All files have been created correctly.

Generated splits for training, validation, and testing will be stored in data/gdb9/.

Training ALMGIG

To train ALMGIG with the same set of hyper-parameters as in the paper, run

./train_and_evaluate.sh

The script will save checkpoints in the models/gdb9/almgig/ directory. After training, several files will be generated for validation purposes:

  1. Metrics comparing the distribution of 10 physicochemical properties of generated molecules and the training (test) data will be written to outputs/descriptors/train/ (outputs/descriptors/test/).
  2. Linear interpolation in latent space of 100 randomly selected pairs of molecules will be stored in outputs/nearest_neighbors/.
  3. An interpolation along two dimension of the latent space will be written to outputs/interpolation-test.svg.
  4. Statistics on invalid molecules will be written to outputs/errors-table.tex.

If you require more control over training and the architecture, directly call the script train_and_evaluate.py. To see a full list of available options, run

python train_and_evaluate.py almgig --help

To monitor generated molecules and their properties during training, you can use TensorBoard:

tensorboard --logdir models/gdb9/

Training Baseline Models

We trained and validated several baseline models on the same set of molecules as ALMGIG. Details are described in a separate README.

Evaluation

When performing training as above, statistics for each generated molecule will be generated automatically, for other models, you can create a file with generated molecules in SMILES representation (one per line), and execute the following script to compute statistics:

python results/grammarVAE_asses_dist.py \
	--strict \
	--train_smiles data/gdb9/graphs/gdb9_train.smiles \
	-i "molecules-smiles.txt" \
	-o "outputs/other-model-distribution-learning.json"
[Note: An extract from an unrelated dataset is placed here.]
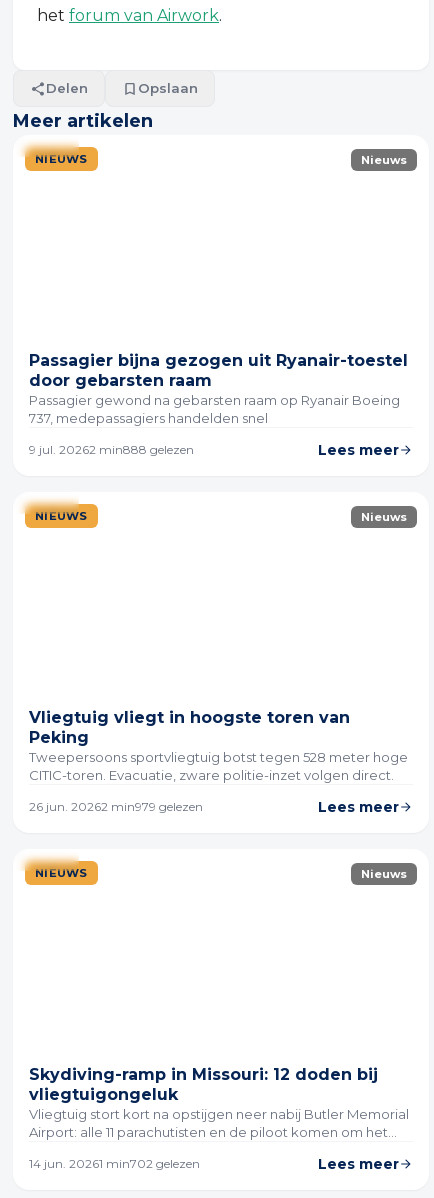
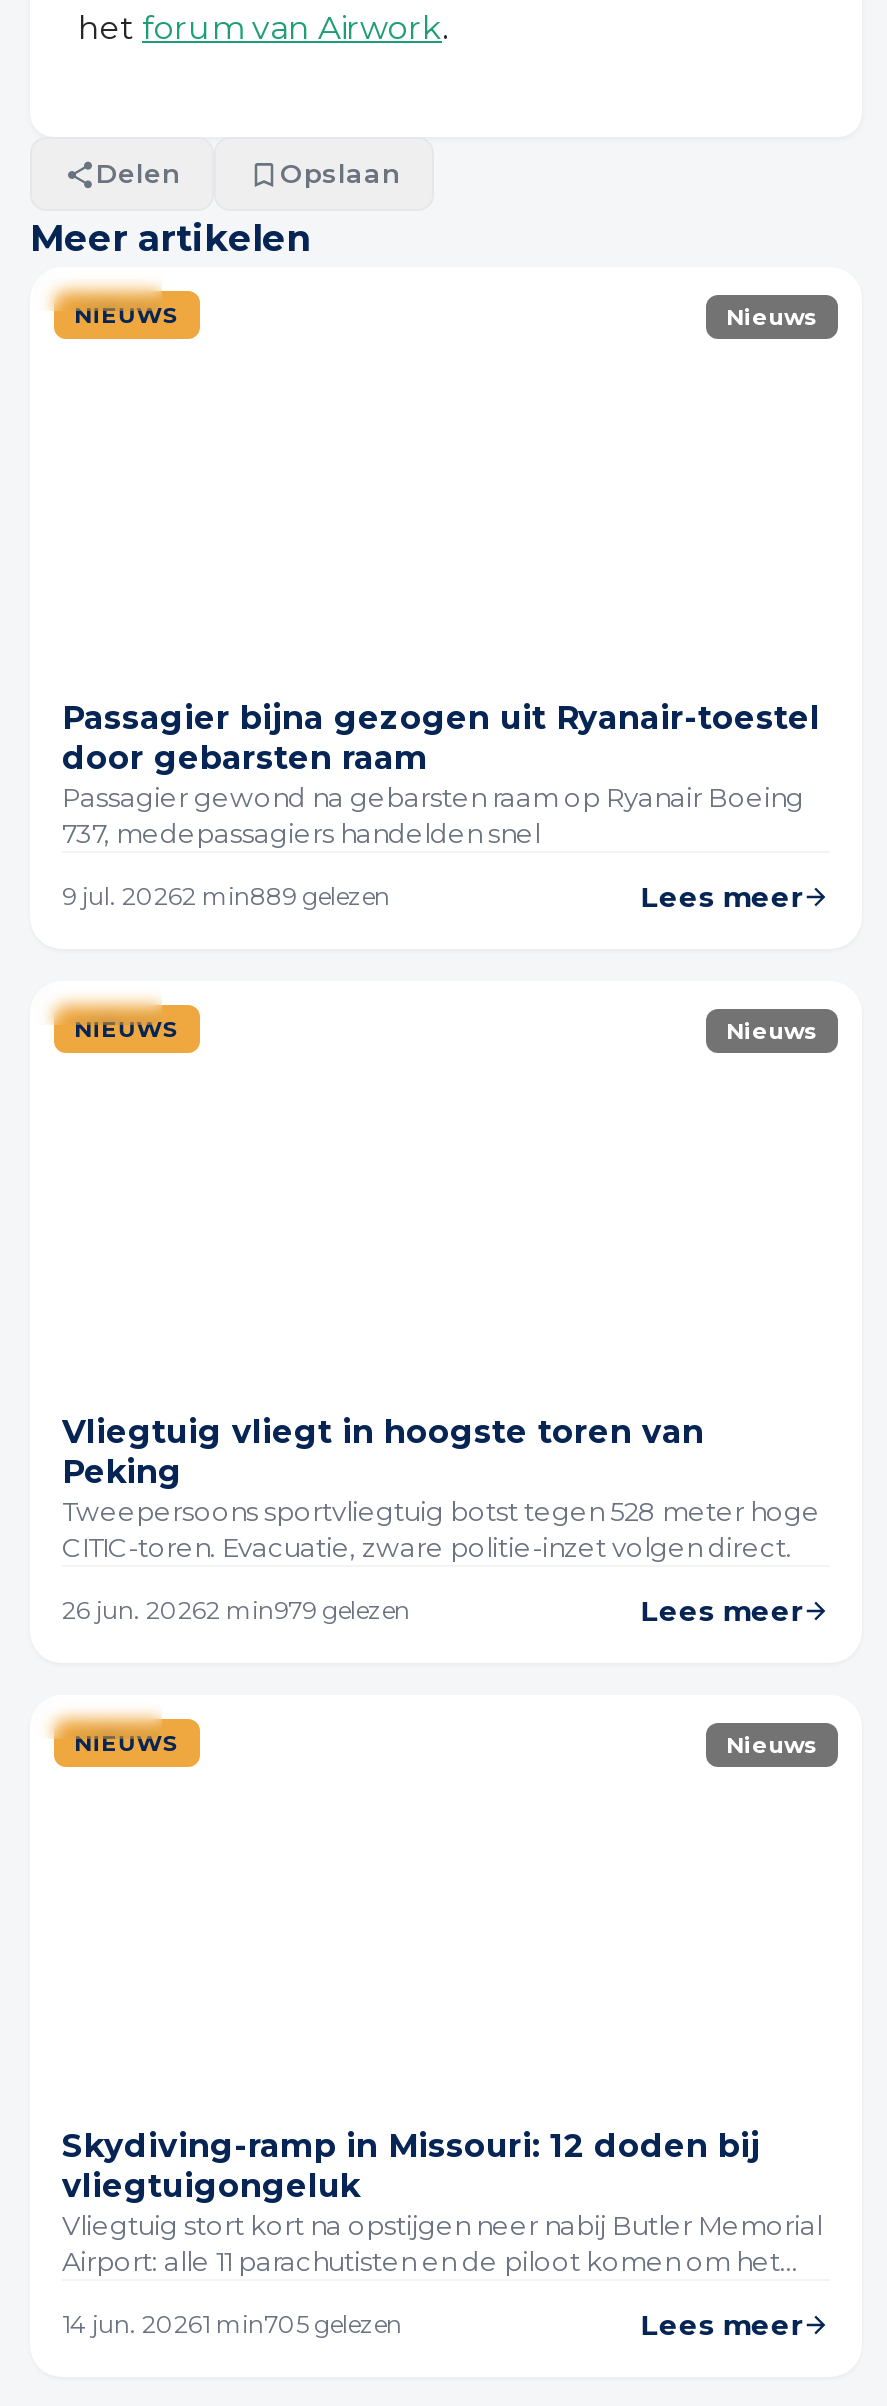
- 9 jul. 20262 min888 gelezen
+ 9 jul. 20262 min889 gelezen

- 14 jun. 20261 min702 gelezen
+ 14 jun. 20261 min705 gelezen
This will generate outputs/other-model-distribution-learning.json containing simple validation metrics (validity, uniqueness, novelty) as well as outputs/other-model-distribution-learning.csv containing generated molecules.

To compute and compare physicochemical properties of generated molecules, run

python -m gan.plotting.compare_descriptors \
    --dist 'emd' \
    --train_file data/gdb9/graphs/gdb9_test.smiles \
    --predict_file \
    "models/gdb9/almgig/distribution-learning_model.ckpt-51500.csv" \
    "outputs/other-model-distribution-learning.csv" \
    --name "My Model" "Other Model" \
    --palette "stota" \
    -o "outputs/"

For each set of molecules following the --predict_file option, it will generate a histogram showing the distribution of physicochemical properties of generated molecules and the test data and their difference in terms of 1-Wasserstein (EMD) distance in the outputs directory. Moreover, a plot comparing all models in terms of mean negative exponential 1-Wasserstein distance (mEMD) will be available at outputs/comparison_dist_stota.pdf.

Cite

If you use our work, please cite us:

@inproceedings{Poelsterl2020-ALMGIG,
 author = {P{\"{o}}lsterl, Sebastian and Wachinger, Christian},
 title = {Adversarial Learned Molecular Graph Inference and Generation},
 booktitle = {ECML PKDD},
 year = {2020},
 eprint = {1905.10310},
 eprintclass = {cs.LG},
 eprinttype = {arXiv},
}

Acknowledgements

This project contains modified code from the GuacaMol project, see LICENSE.GUACAMOL for license information.

Recommend Projects

  • React photo React

    A declarative, efficient, and flexible JavaScript library for building user interfaces.

  • Vue.js photo Vue.js

    ๐Ÿ–– Vue.js is a progressive, incrementally-adoptable JavaScript framework for building UI on the web.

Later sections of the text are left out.